I have 2 dataframes that I am trying to merge based on IDs and a secondary ID. Here are a sample of the two dataframes:
First ID Second ID Company
10056526008010 0.000000e+00 Company A
10022337820851 8.152050e+11 Company B
722337820853 8.152050e+11 Company C
10056526008010 0.000000e+00 Company E
10022337820851 6.290250e+11 Company D
First ID Second ID Company Availability
878968000512 0.000000e+00 Company F Y
10022337820851 8.152050e+11 Company B Y
10022337820851 8.152050e+11 Company B Y
722337820853 8.152050e+11 Company C N
10056526008010 0.000000e+00 Company E N
10056526008010 0.000000e+00 Company G N
10022337820851 6.290250e+11 Company D Y
I want to be able to merge based on first a match with the First ID then check to see if the Secondary ID matches, if it does then it should be merged, if it doesn't then it shouldn't be (i suspect an inner merge would be needed). If the Secondary ID is 0, then a fuzzy match of the Company name should be done. Is there any way to do this?

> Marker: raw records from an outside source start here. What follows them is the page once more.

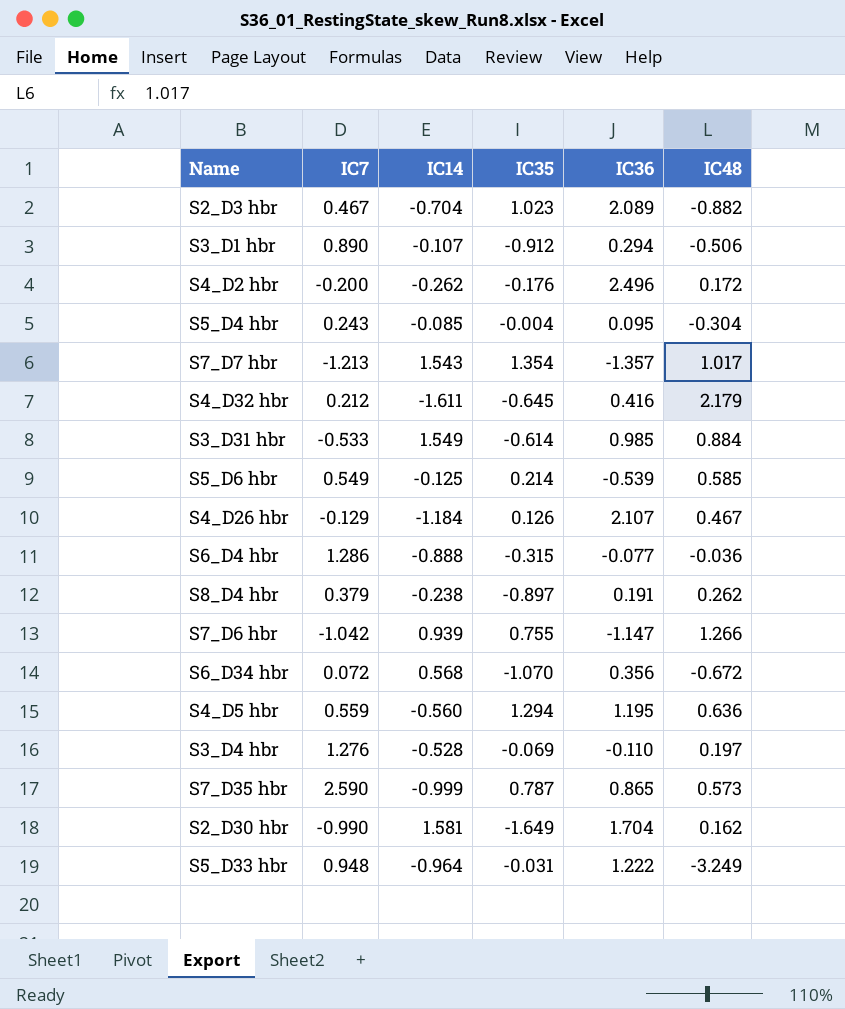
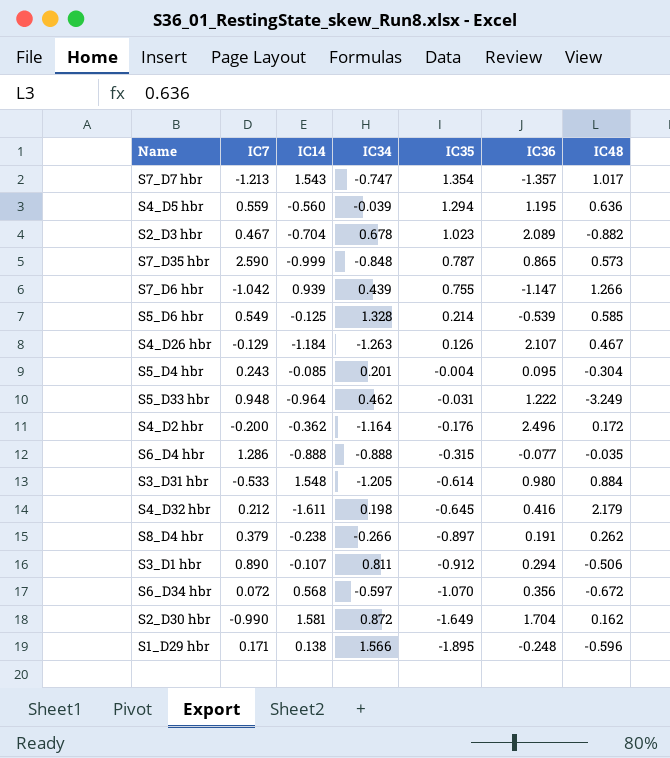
row order: none -> IC35 descending
column IC34 | position: none -> 4
row S3_D4 hbr: 1.276 | -0.528 | -0.069 | -0.110 | 0.197 -> none
S4_D2 hbr | IC14: -0.262 -> -0.362
S6_D4 hbr | IC48: -0.036 -> -0.035
S3_D31 hbr | IC14: 1.549 -> 1.548
S3_D31 hbr | IC36: 0.985 -> 0.980
row S1_D29 hbr: none -> 0.171 | 0.138 | 1.566 | -1.895 | -0.248 | -0.596

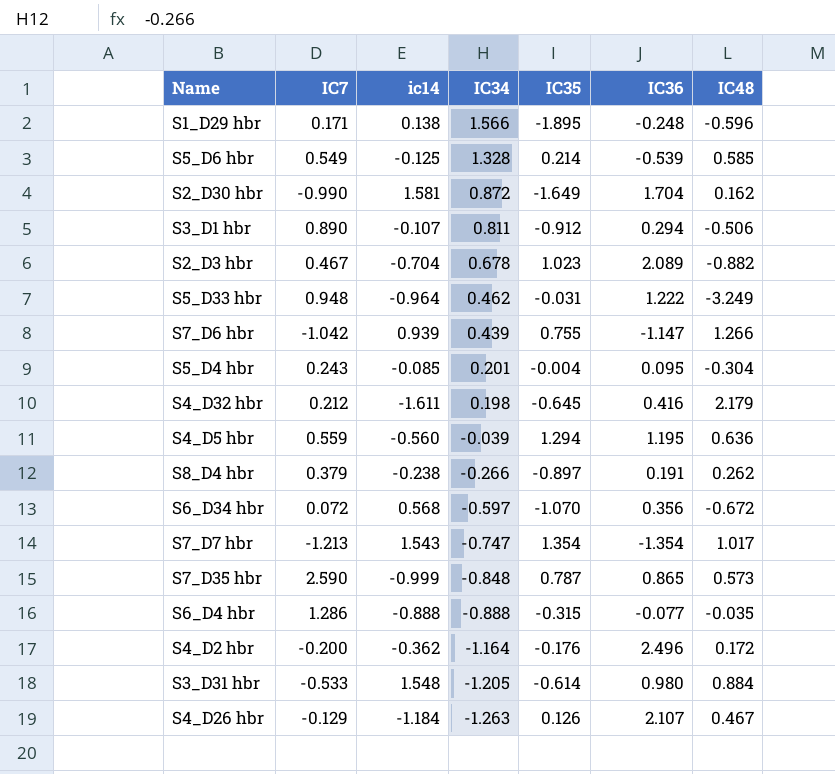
row order: IC35 descending -> IC34 descending
column name: IC14 -> ic14
S7_D7 hbr | IC36: -1.357 -> -1.354

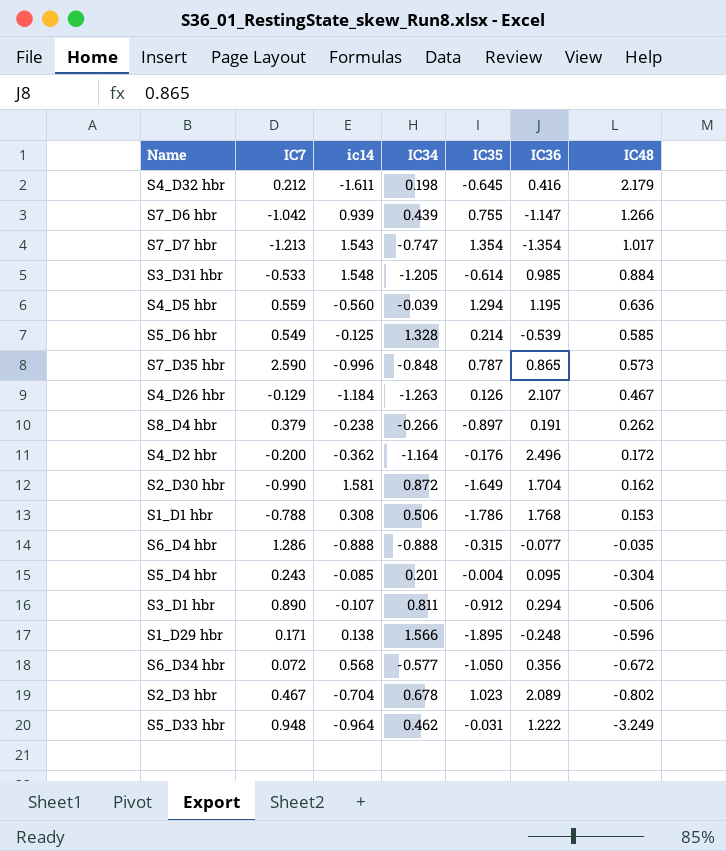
row order: IC34 descending -> IC48 descending
S3_D31 hbr | IC36: 0.980 -> 0.985
S7_D35 hbr | ic14: -0.999 -> -0.996
row S1_D1 hbr: none -> -0.788 | 0.308 | 0.506 | -1.786 | 1.768 | 0.153
S6_D34 hbr | IC34: -0.597 -> -0.577
S6_D34 hbr | IC35: -1.070 -> -1.050
S2_D3 hbr | IC48: -0.882 -> -0.802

The desired output would look like this:
First ID Second ID Company Availability
10022337820851 8.152050e+11 Company B Y
722337820853 8.152050e+11 Company C N
10056526008010 0.000000e+00 Company E N
10056526008010 0.000000e+00 Company G N
10022337820851 6.290250e+11 Company D Y
This way the 2 dataframes are first matched based on the First ID, then to check for duplicates the Second ID is used and if the Second ID is 0, a similar match based on Company is done. If no match comes up for Second ID or Company, then no mergge is done for that row.
Let the dataframes be df1
and df2
then you can use merge
on the ids first and then filter for the case of the secondary id being 0:
merged = df1.merge(df2, on=['First ID', 'Second ID'], suffixes=('_left', '_right'))
mask = fuzzy_match(merged['Company_left'], merged['Company_right']) | merged['Second ID_left'] != 0
merged[mask]
Here fuzzy_match
is a function that takes two series and returns a boolean series or array.